▸ Problem:
I would like the entries transcribed word for word, please, with the pictures removed.

----------

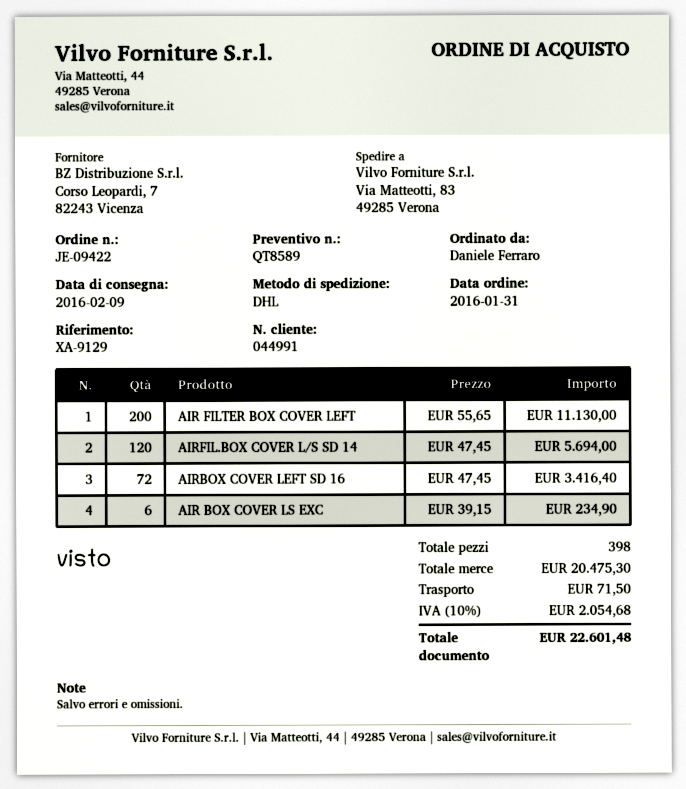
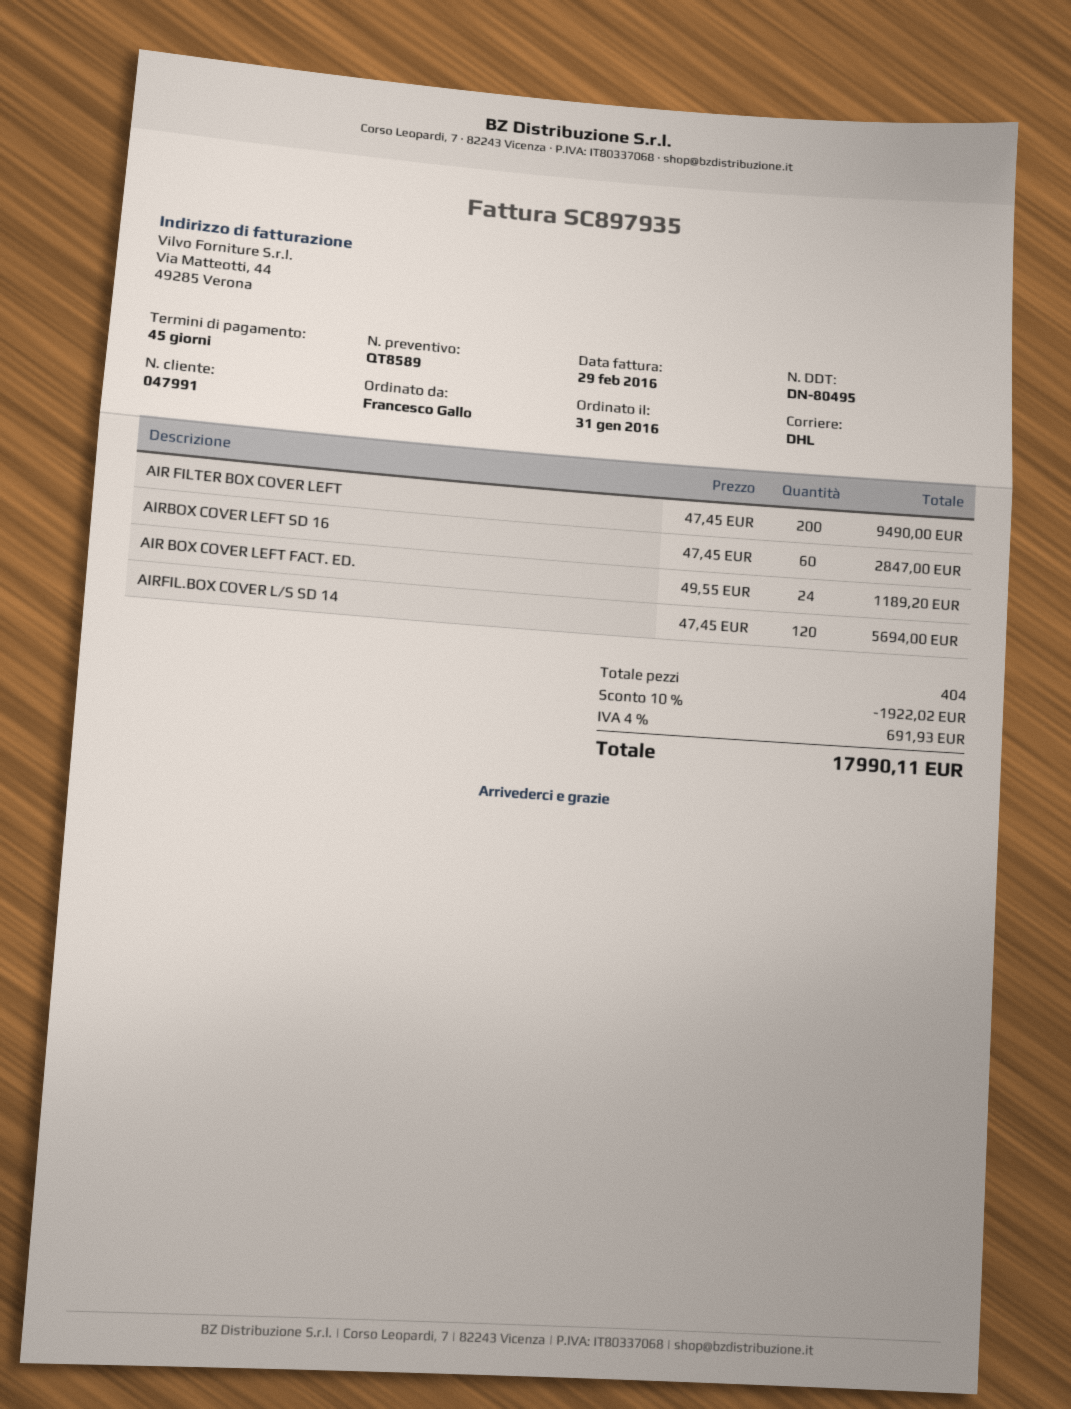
customer number: 044991 -> 047991
ordered by: Daniele Ferraro -> Francesco Gallo
AIR FILTER BOX COVER LEFT: 200 x 55.65 = 11130.00 -> 200 x 47.45 = 9490.00
AIRBOX COVER LEFT SD 16: 72 x 47.45 = 3416.40 -> 60 x 47.45 = 2847.00
AIR BOX COVER LS EXC: 6 x 39.15 = 234.90 -> none
AIR BOX COVER LEFT FACT. ED.: none -> 24 x 49.55 = 1189.20
total quantity: 398 -> 404
discount: none -> 10% = 1922.02
shipping: 71.50 -> none
tax: 10% = 2054.68 -> 4% = 691.93
total: 22601.48 -> 17990.11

----------

▸ Exercise answer:
customer number: 044991 -> 047991
ordered by: Daniele Ferraro -> Francesco Gallo
AIR FILTER BOX COVER LEFT: 200 x 55.65 = 11130.00 -> 200 x 47.45 = 9490.00
AIRBOX COVER LEFT SD 16: 72 x 47.45 = 3416.40 -> 60 x 47.45 = 2847.00
AIR BOX COVER LS EXC: 6 x 39.15 = 234.90 -> none
AIR BOX COVER LEFT FACT. ED.: none -> 24 x 49.55 = 1189.20
total quantity: 398 -> 404
discount: none -> 10% = 1922.02
shipping: 71.50 -> none
tax: 10% = 2054.68 -> 4% = 691.93
total: 22601.48 -> 17990.11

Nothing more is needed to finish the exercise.